• Work instruction:
Each line that includes the word "Perception" should be copied from the records.

• Data to process:
-- Opening Marker --
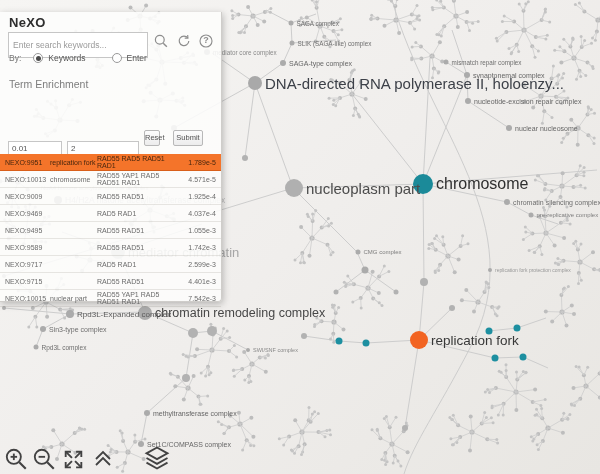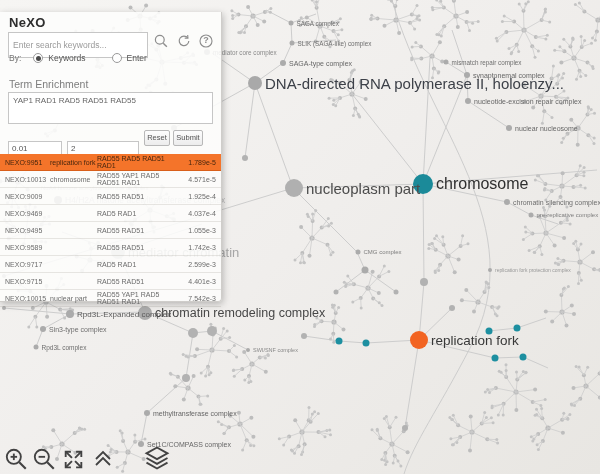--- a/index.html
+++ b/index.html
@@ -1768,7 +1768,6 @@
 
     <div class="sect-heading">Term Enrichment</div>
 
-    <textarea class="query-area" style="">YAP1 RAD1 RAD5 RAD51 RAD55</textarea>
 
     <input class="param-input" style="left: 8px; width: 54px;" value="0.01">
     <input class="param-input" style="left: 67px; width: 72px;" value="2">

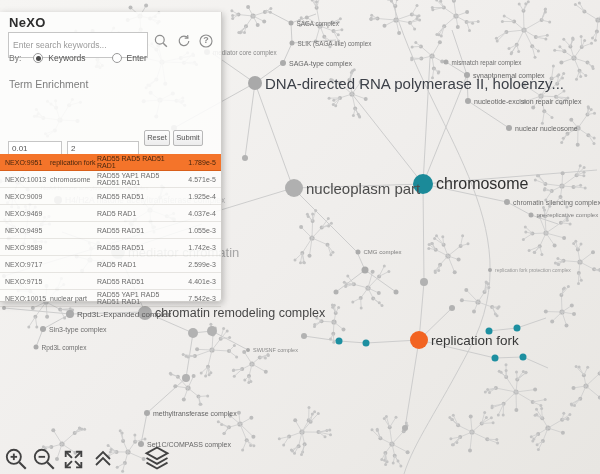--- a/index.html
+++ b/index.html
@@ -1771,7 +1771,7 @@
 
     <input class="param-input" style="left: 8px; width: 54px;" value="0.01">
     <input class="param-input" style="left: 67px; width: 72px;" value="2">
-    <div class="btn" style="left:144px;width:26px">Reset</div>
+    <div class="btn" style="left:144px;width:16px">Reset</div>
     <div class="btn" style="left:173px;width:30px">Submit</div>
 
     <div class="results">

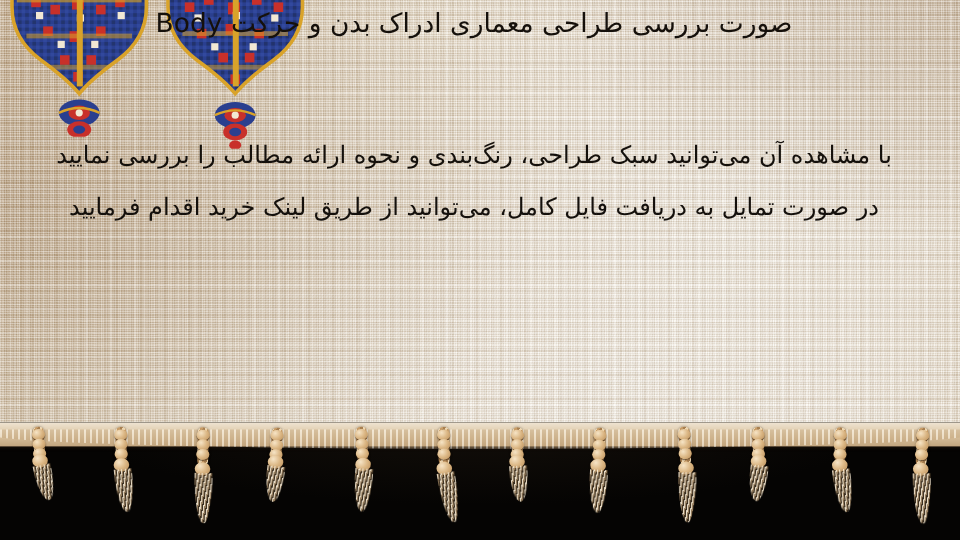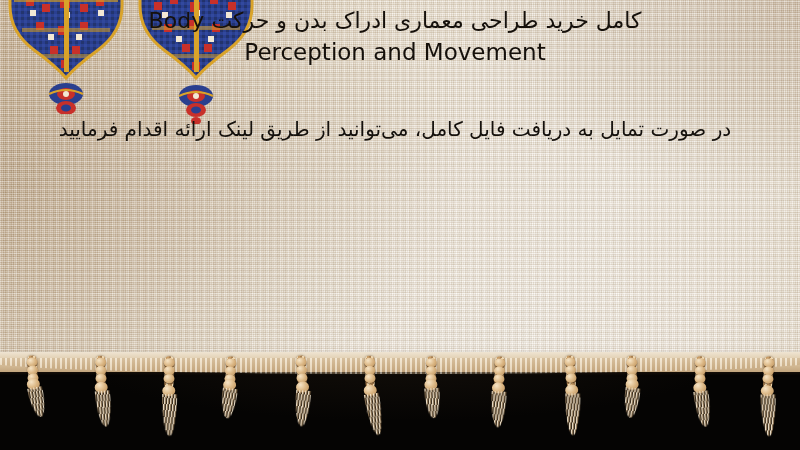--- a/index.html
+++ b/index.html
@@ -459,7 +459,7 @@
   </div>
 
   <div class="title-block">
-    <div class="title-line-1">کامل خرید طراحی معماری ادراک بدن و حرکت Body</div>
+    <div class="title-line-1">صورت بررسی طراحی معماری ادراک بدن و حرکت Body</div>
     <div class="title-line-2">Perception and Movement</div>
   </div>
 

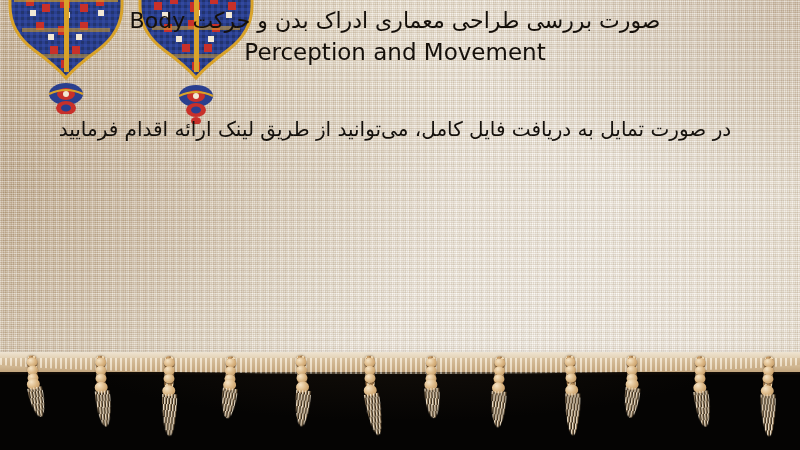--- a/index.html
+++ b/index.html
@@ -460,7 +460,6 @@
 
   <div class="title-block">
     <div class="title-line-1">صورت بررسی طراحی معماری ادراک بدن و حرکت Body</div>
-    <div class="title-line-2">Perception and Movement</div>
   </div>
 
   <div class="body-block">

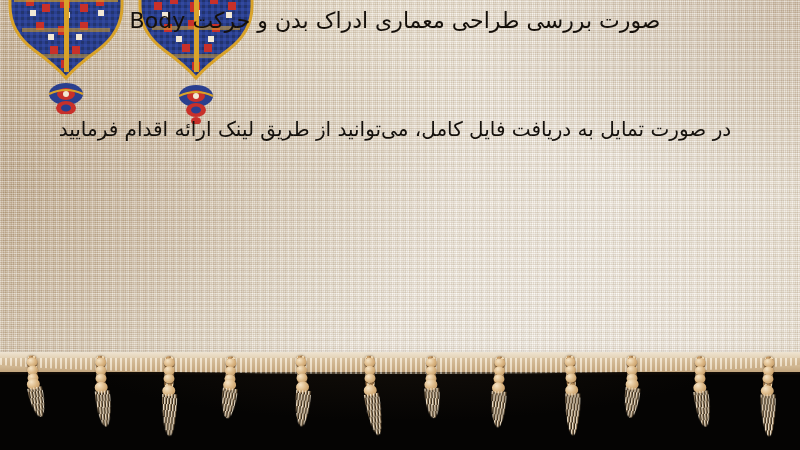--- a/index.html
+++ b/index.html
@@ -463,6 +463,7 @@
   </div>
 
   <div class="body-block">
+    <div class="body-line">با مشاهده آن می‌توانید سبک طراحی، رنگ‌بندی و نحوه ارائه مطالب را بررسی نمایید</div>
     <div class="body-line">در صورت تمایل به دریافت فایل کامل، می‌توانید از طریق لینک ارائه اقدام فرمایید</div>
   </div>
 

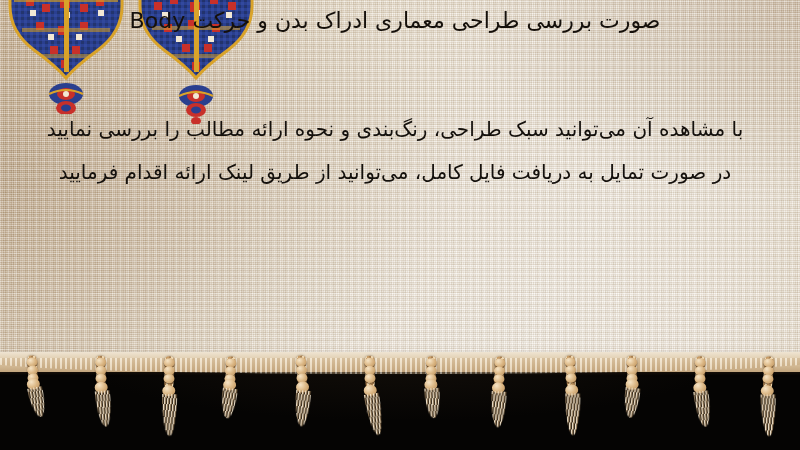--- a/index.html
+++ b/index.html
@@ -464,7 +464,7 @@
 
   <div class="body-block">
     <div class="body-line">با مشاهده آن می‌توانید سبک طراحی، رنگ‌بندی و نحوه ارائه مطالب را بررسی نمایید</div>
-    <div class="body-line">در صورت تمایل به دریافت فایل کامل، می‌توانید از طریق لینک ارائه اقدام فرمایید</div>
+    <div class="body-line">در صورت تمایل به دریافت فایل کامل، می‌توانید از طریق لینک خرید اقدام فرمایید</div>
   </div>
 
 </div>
-- Closing Marker --
-- Opening Marker --
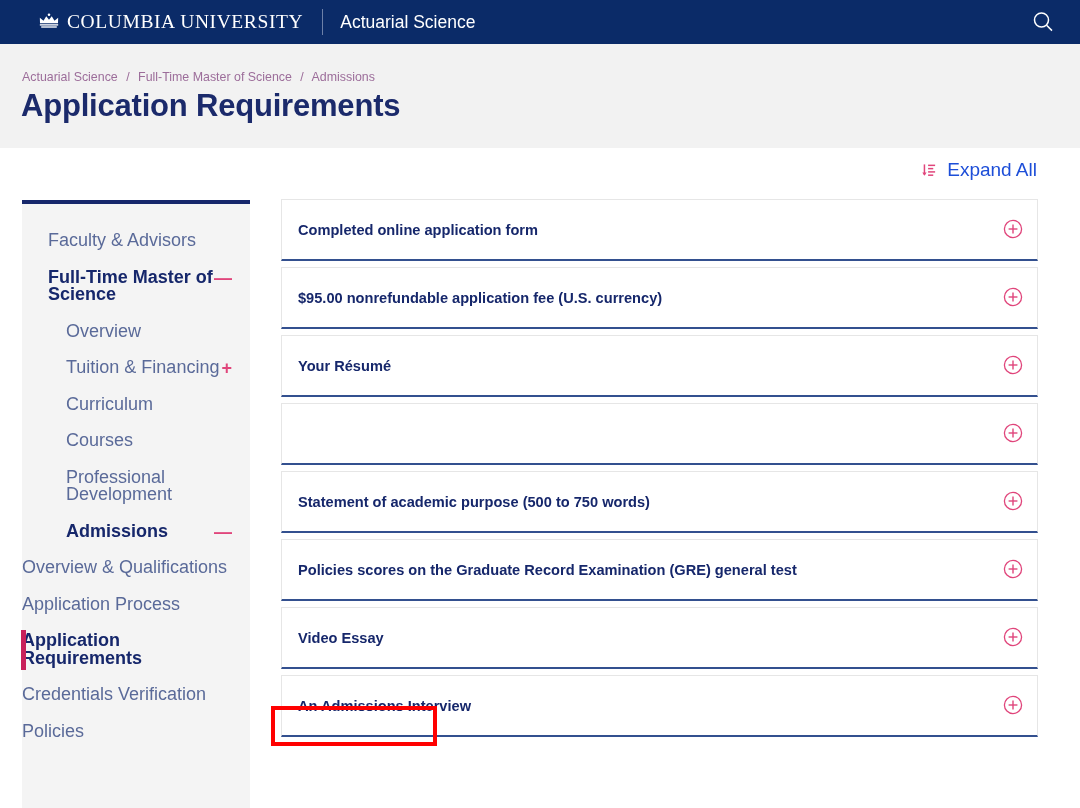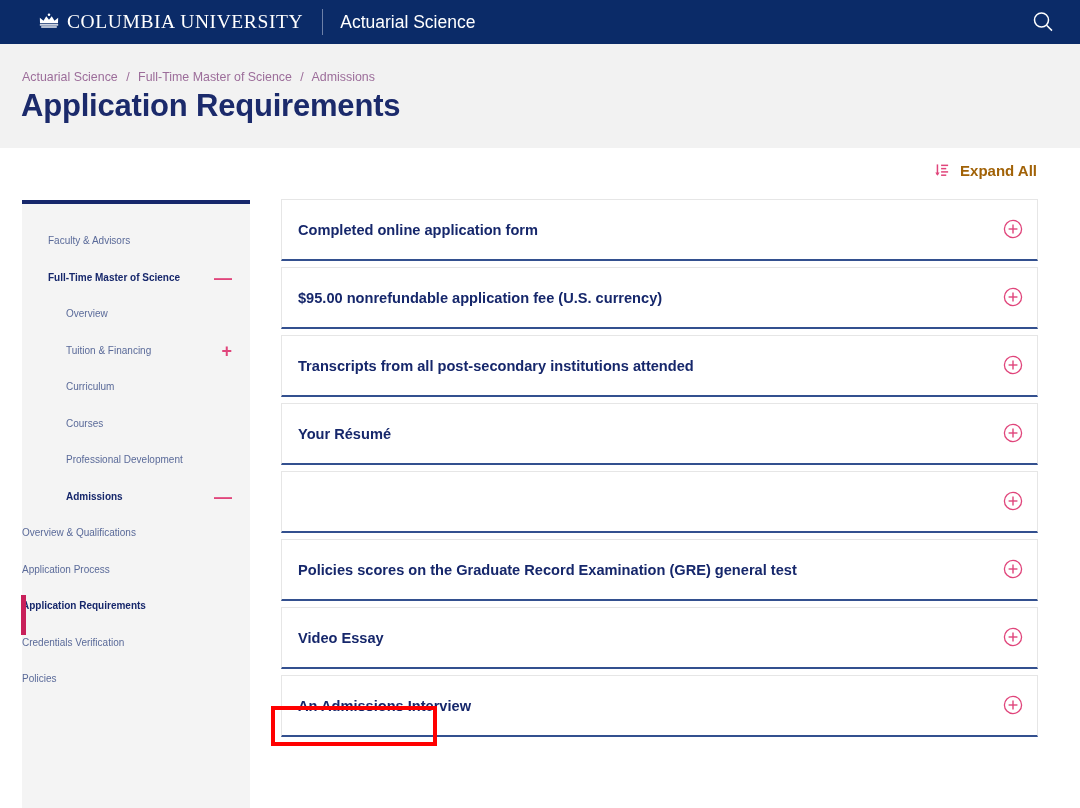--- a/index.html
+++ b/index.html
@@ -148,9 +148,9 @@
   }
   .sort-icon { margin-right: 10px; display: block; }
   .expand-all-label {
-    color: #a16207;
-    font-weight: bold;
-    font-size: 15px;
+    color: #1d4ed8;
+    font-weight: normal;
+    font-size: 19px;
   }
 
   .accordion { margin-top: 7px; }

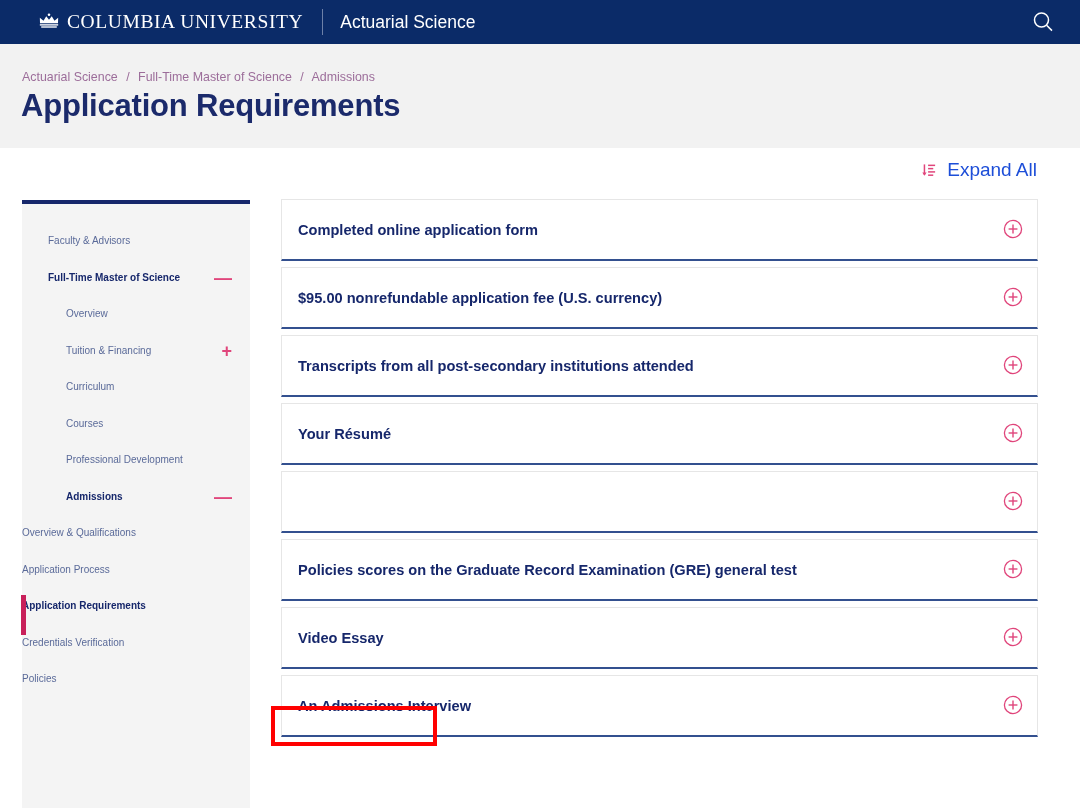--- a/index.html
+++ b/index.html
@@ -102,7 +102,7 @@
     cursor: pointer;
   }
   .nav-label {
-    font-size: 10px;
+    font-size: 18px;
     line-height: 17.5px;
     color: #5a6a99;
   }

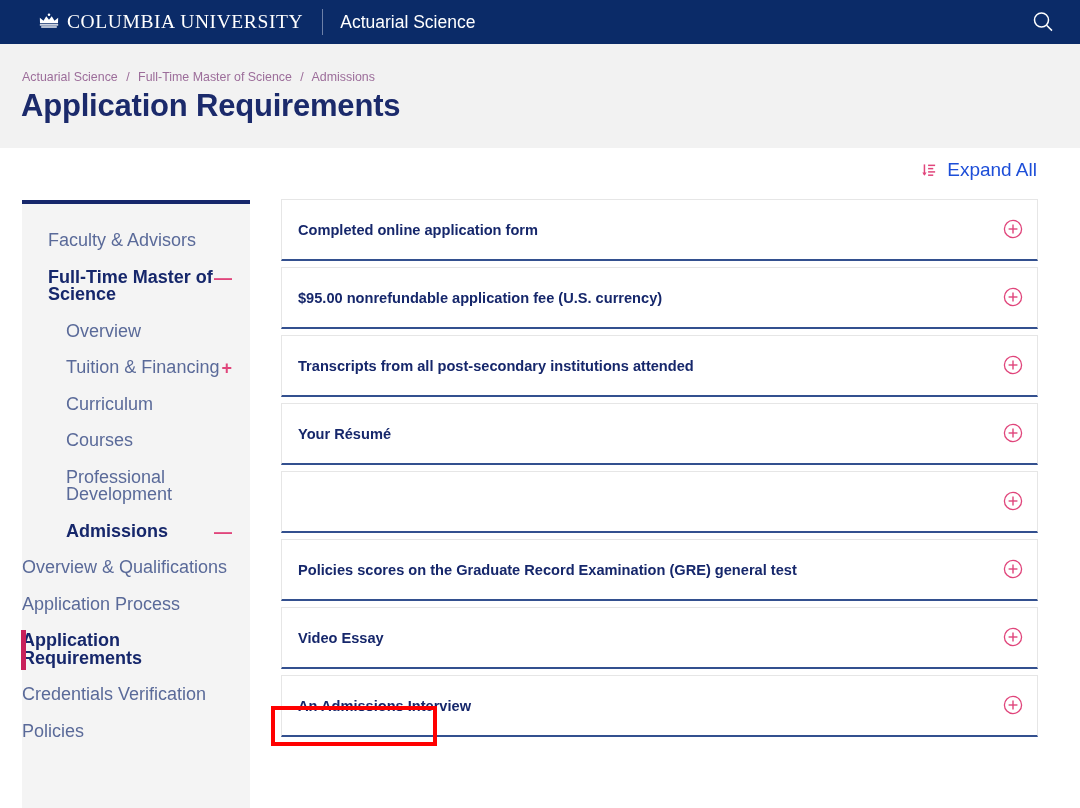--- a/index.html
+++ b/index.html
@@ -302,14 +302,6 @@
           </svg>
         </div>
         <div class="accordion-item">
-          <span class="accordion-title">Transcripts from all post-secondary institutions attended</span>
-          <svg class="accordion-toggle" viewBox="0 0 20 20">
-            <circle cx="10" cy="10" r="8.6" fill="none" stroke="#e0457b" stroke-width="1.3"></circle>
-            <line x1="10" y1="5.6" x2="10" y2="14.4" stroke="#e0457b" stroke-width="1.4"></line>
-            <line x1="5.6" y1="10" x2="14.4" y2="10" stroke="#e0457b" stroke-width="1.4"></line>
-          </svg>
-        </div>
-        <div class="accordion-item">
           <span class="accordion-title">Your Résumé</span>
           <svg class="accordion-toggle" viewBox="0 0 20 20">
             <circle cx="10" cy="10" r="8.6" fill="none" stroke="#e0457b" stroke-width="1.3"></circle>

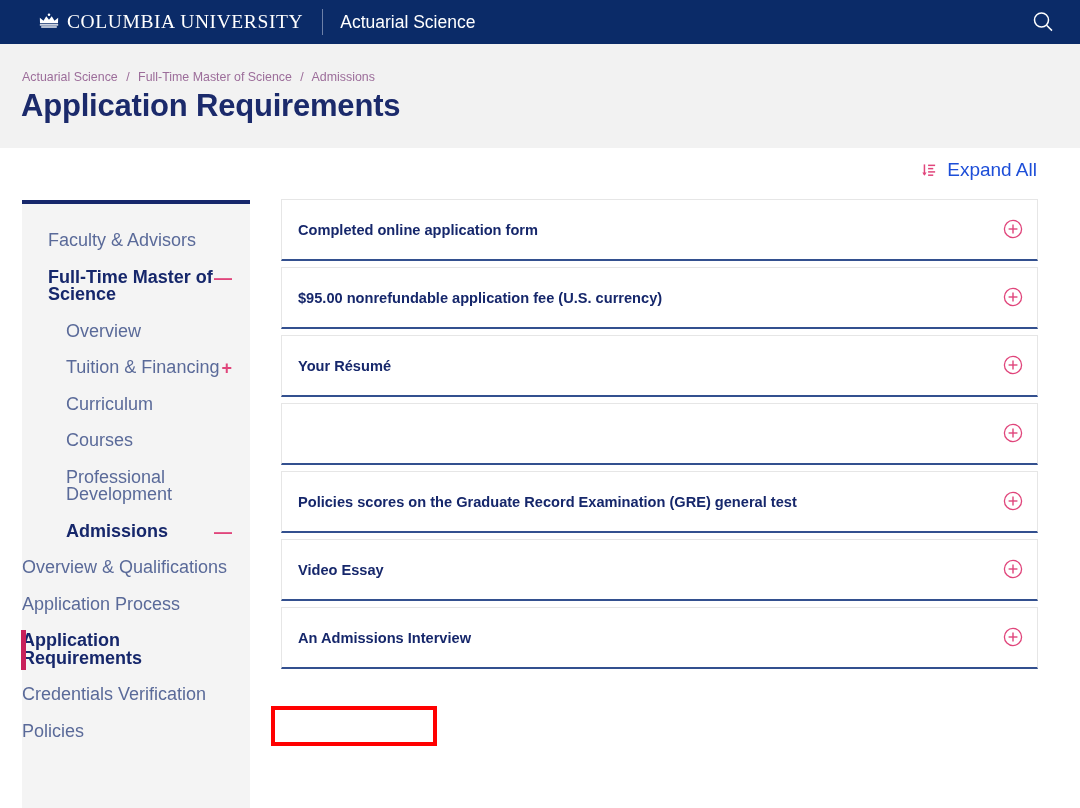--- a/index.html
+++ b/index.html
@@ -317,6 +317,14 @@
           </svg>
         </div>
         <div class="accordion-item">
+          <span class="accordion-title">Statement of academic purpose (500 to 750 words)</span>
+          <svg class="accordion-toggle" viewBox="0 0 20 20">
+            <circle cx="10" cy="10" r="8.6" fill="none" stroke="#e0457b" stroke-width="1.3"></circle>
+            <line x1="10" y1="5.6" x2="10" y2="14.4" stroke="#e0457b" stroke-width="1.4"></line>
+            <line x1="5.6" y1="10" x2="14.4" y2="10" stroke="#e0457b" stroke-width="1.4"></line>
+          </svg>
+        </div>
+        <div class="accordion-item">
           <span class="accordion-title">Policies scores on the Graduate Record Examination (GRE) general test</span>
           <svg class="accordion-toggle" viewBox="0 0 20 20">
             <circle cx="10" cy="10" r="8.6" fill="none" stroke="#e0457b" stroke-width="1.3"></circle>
-- Closing Marker --
• Response for this exercise:
     <div class="title-line-2">Perception and Movement</div>
-    <div class="title-line-2">Perception and Movement</div>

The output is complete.